## WHAT IS NEEDED
Every line of the records that contains the string "views" counts once; give the total and nothing else.

## SOURCE MATERIAL

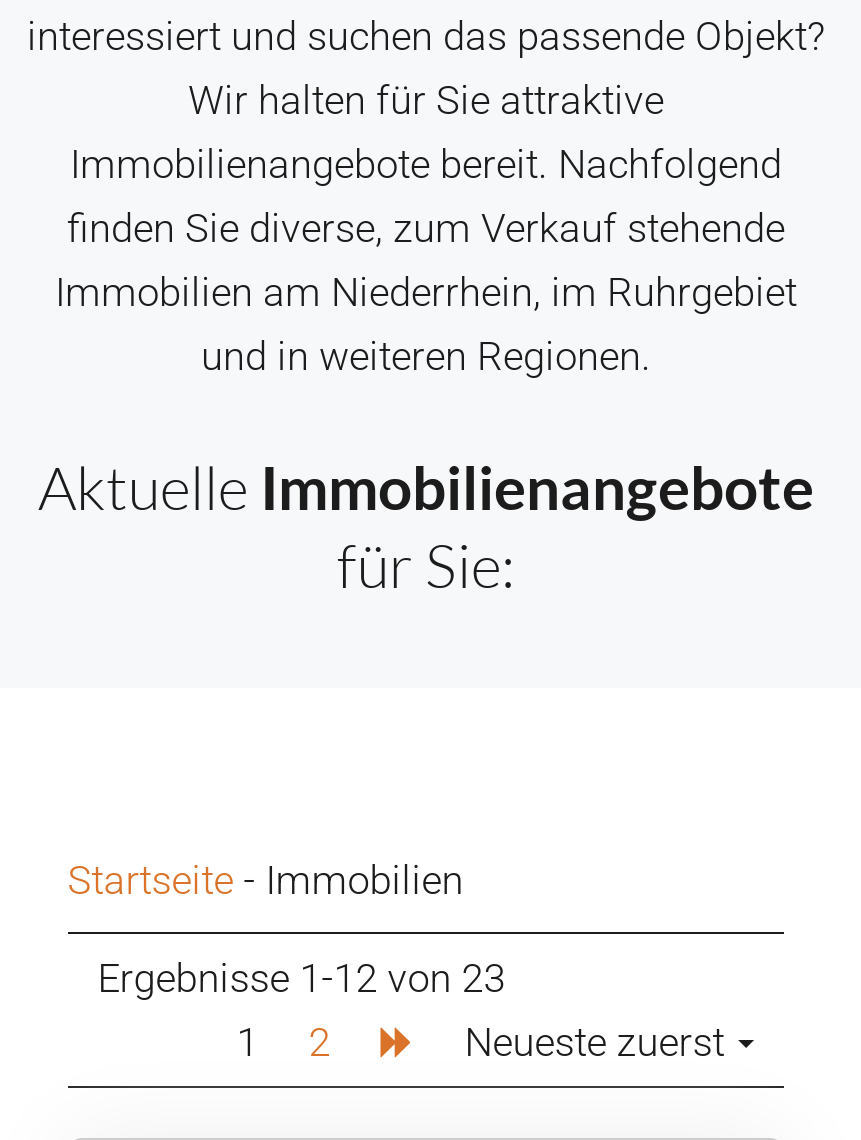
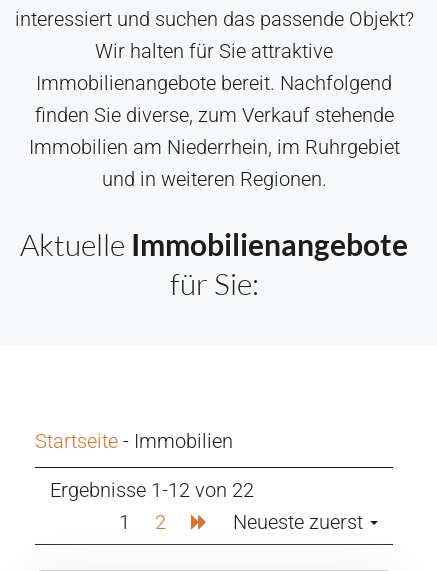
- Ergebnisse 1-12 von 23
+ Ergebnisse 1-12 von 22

==

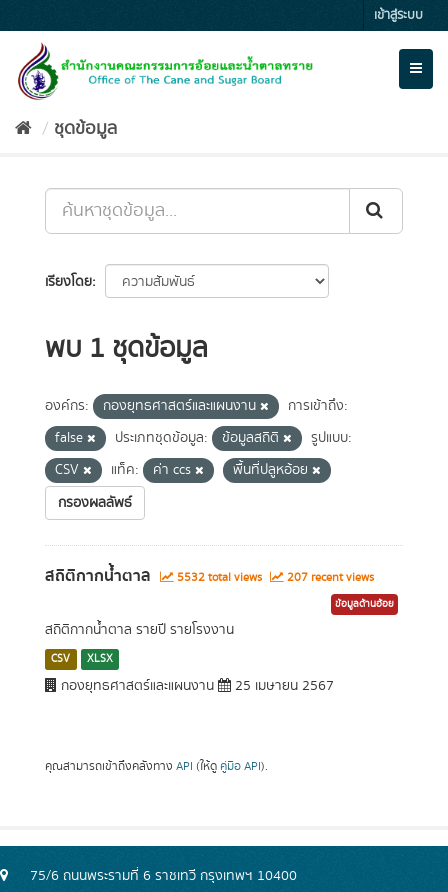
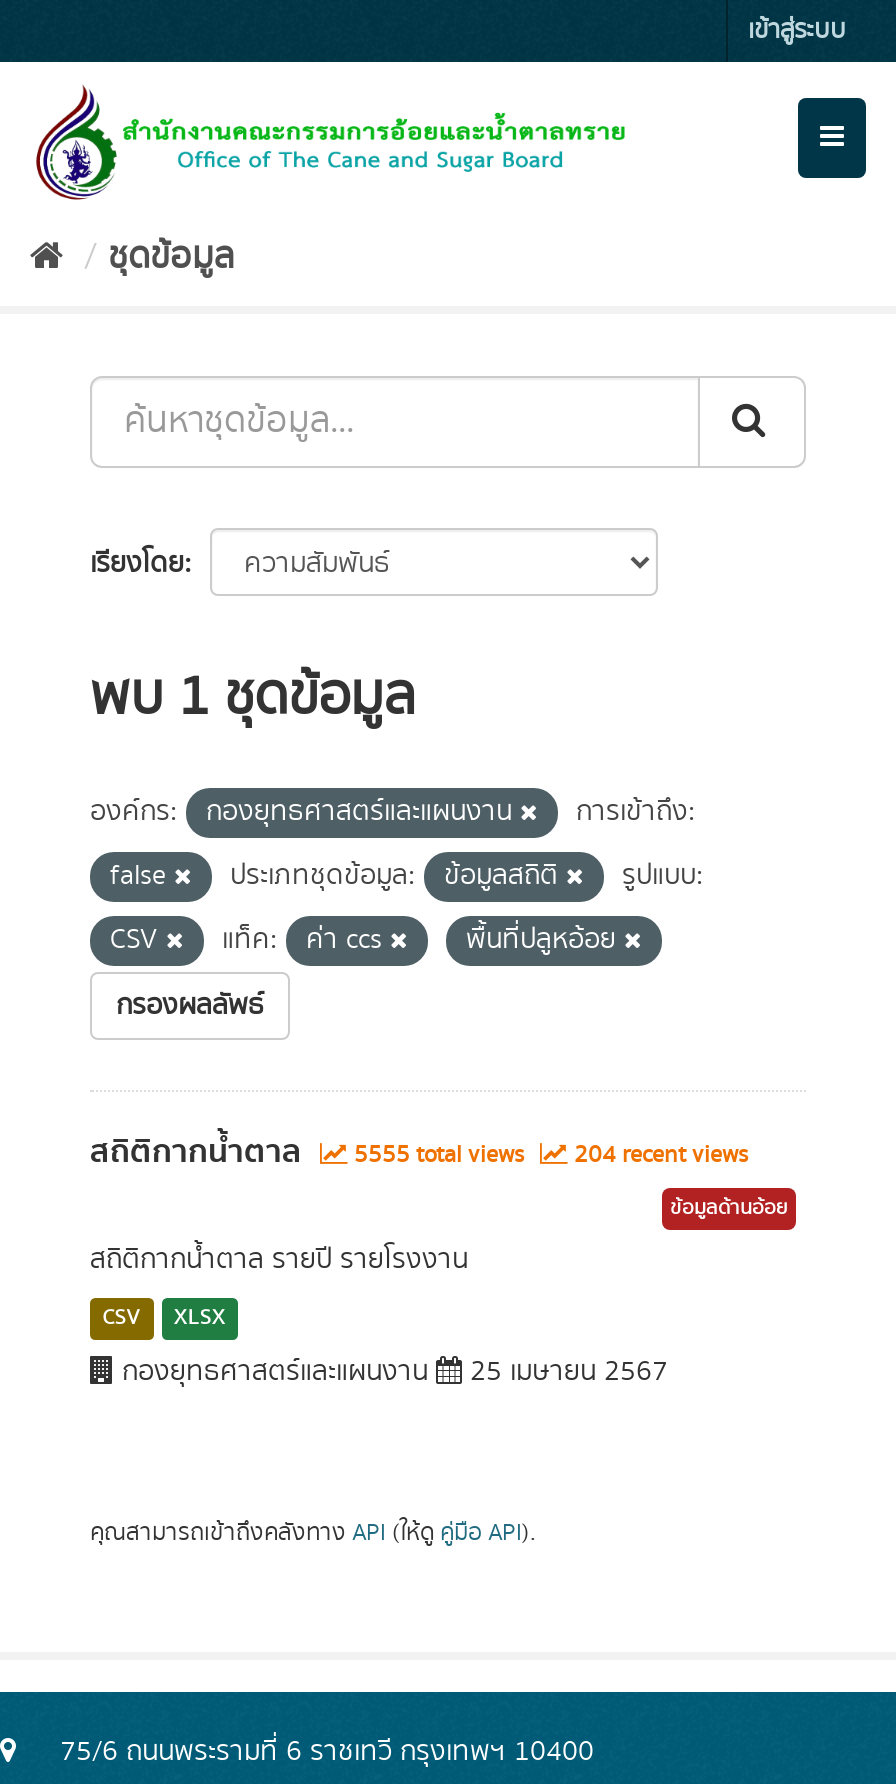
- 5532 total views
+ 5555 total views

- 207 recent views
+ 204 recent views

## SOLUTION TO THE PROBLEM
4